In our analysis, we rely solely on observed PM concentrations from ground monitors. Our goal is to estimate the daily PM concentrations that would have been expected at each monitoring site during the lockdown period under a business-as-usual scenario (i.e., without the lockdowns or the non-mandated personal behavioral changes that took place due to COVID-19 during the same period). Hereafter we refer to these as the “counterfactual PM concentrations”. As a result of long-term, seasonal and daily trends in PM, complex meteorological variability, and other potential unobserved confounding factors, PM concentrations from a single previous year cannot be directly utilized to infer the counterfactual PM concentrations, nor can a simple average of PM concentrations over multiple years of historical data. We therefore use a causal inference approach often referred to as the “synthetic control method” (SCM) to estimate counterfactual PM concentrations (Abadie, Diamond, Hainmueller, 2010, Athey, Bayati, Doudchenko, Imbens, Khosravi, Xu, 2017).
SCM was created to analyze the effects of a policy or intervention on an outcome in the context of case studies. It leverages time series containing pre- and post-intervention outcome data from (1) a single unit that received an intervention (the “treated” unit) and (2) a set of control units that did not receive the intervention. Conceptually, using the pre-intervention data from both treated and control units, it creates a weighted average of the time series from the control units that best captures the pre-intervention trends in the time series for the treated unit. Then that same weighted average of the control units’ outcomes is used to estimate the outcome that would have been expected in the treated unit during the post-treatment period, in the absence of the intervention (the counterfactual outcome). This weighted average created by SCM is called a “synthetic control”. Formally, the optimal weights are identified by obtaining a latent factor representation of the multivariate time series data. SCM is flexible enough to account for both time-varying and time-invariant confounders of the intervention effect under mild assumptions. In addition, it accounts for any remaining pre-treatment missing data by imputation. Xu (2017) conducted a number of simulations demonstrating the superior performance of SCM over other commonly used estimators in quasi-experimental settings, such as the difference-in-differences estimator that is used in a number of studies of lockdown effects on air pollution (He, Pan, Tanaka, 2020, Liu, Wang, Zheng, 2021).
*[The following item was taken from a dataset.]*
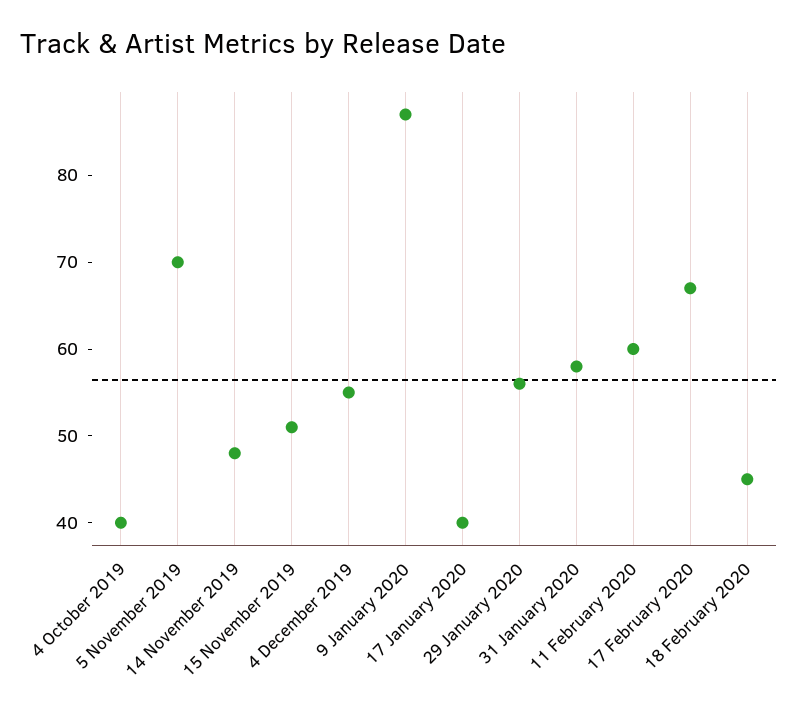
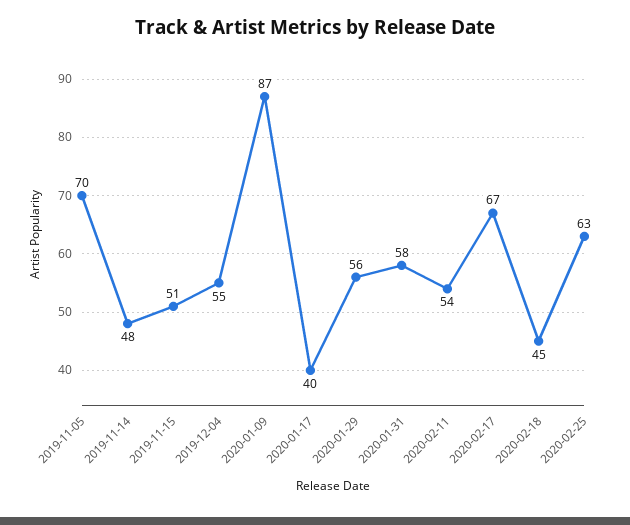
4 October 2019: 40 -> none
11 February 2020: 60 -> 54
2020-02-25: none -> 63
Adapting the SCM framework to our application, for a given monitor, we consider each year 2010–2020 to be a “unit”, and the time series of PM concentrations for each year (limited to months January-April) are the outcomes. 2020 is considered the treated unit and all other years are controls. Thus, SCM will create a weighted average of daily 2010–2019 PM concentrations at that monitor, and use that weighted average to estimate the counterfactual daily PM concentrations during the lockdown period. The weights are selected to result in a synthetic 2020 time series that provides the closest approximation of the 2020 pre-lockdown observed time series of PM concentrations.
To create a proper synthetic control, we must ensure that the time series from each year are aligned so that the day represented at a given position in the time series is comparable across years. Because PM exhibits weekday and weekend trends that must be accounted for when creating the synthetic control, we align the time series based on day-of-week rather than day-of-year. In particular, we let the time series for each year start on the first Monday of the year, so that aligning entries in the time series represent the same day-of-week and only a few days difference in day-of-year. The values of the synthetic times series during the lockdown represent our best guess at what PM concentrations would have been under a “business-as-usual” scenario, simultaneously accounting for daily, seasonal, and long-term PM trends.
We implement SCM separately on the data from each of the 455 monitors using the gsynth package in R (Xu, 2017) with a matrix completion estimator (Athey et al., 2020). In addition to the default latent factor representation used by SCM, we include in the model fixed effects for year and time series position and adjust for both weather (maximum temperature, maximum relative humidity, precipitation, wind speed, and wind direction) and seasonality (month of year) as time-varying covariates. At each monitor, we take the simple difference of the observed PM concentrations during the lockdown and the SCM-estimated counterfactual PM concentrations to obtain the lockdown-attributable changes in PM for each day. Cumulative estimates of lockdown-attributable changes in PM reported hereafter are averages of these daily effect estimates across all days in the lockdown period for the specified monitor. For consistency with the causal inference literature, we refer to these estimates as “average treatment effects on the treated” (ATTs).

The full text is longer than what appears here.